She asked, “Why do you love me?”
I said, “Because I do.”
She asked, “But why? How can you love me?”
I said, “I just do. I love you because you’re you.”
It took a long time for me to shape those words to answer those questions. My daughter and I…it has been a season of stilted talks between us, weeks of bickerings and posturings and righteous lectures and easily trampled emotions. Not always, of course, but enough times to make me question my ability to parent. I tend to assume she knows intrinsically that I love her unequivocally and unconditionally, and I forget to say the words out loud and focus too much on being right. My little girl is not so little anymore and I watch as a fledgling woman-to-be unfurls her slender neck, gazing uncertainly from her precarious vantage point, fighting to become who she intuits she ought to be.
I worry that she will think my love is subject to performance because the phrases that spill out of my mouth command action and tangible results: put-away-your-shoes-don’t-eat-with-your-mouth-open-have-you-done-your-homework-and-fed-your-frogs-hurry-hurry-hurry. When she was a baby, it was so easy to wrap her up in my unfettered affections, kissing her toes and fingers and cooing at her because she simply existed.

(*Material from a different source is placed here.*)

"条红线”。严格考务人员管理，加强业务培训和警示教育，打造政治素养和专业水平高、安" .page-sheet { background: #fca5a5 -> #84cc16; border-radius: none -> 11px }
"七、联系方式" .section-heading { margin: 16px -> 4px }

It is a fact: I don’t know what I’m doing with this enormous responsibility I’ve been given to raise a human being and I’m swashbuckling haphazardly…

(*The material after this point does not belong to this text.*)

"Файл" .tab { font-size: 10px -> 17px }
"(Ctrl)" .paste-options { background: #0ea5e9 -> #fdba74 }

Being a mother is about having my deepest fears and my severest shortcomings reflected back at me.
It is about heartbreak and helplessness.
It is about trying to find the balance between letting go and holding tight, between trusting and guiding.
It is about hoping the biggest hope that the world will be kind and gentle to my baby, my raw and still unformed child.
Being a mother is about surrendering so fully to joy, my heart composes operatic arias of forgiveness
It is about finding courage and facing truths in my weakest moments of doubts
It is about offering up wisdom I didn’t know I possessed, alerted by unbidden instincts
It is about a love so voluminous and vast and boundless, I might soar out of my skin, crack wide open, only to be enveloped whole again.
I didn’t know any of this until I became a mother.
In gratitude to all mothers, would-be-mothers, surrogate mothers, and everyone in a mothering role.
Happy Mother’s Day.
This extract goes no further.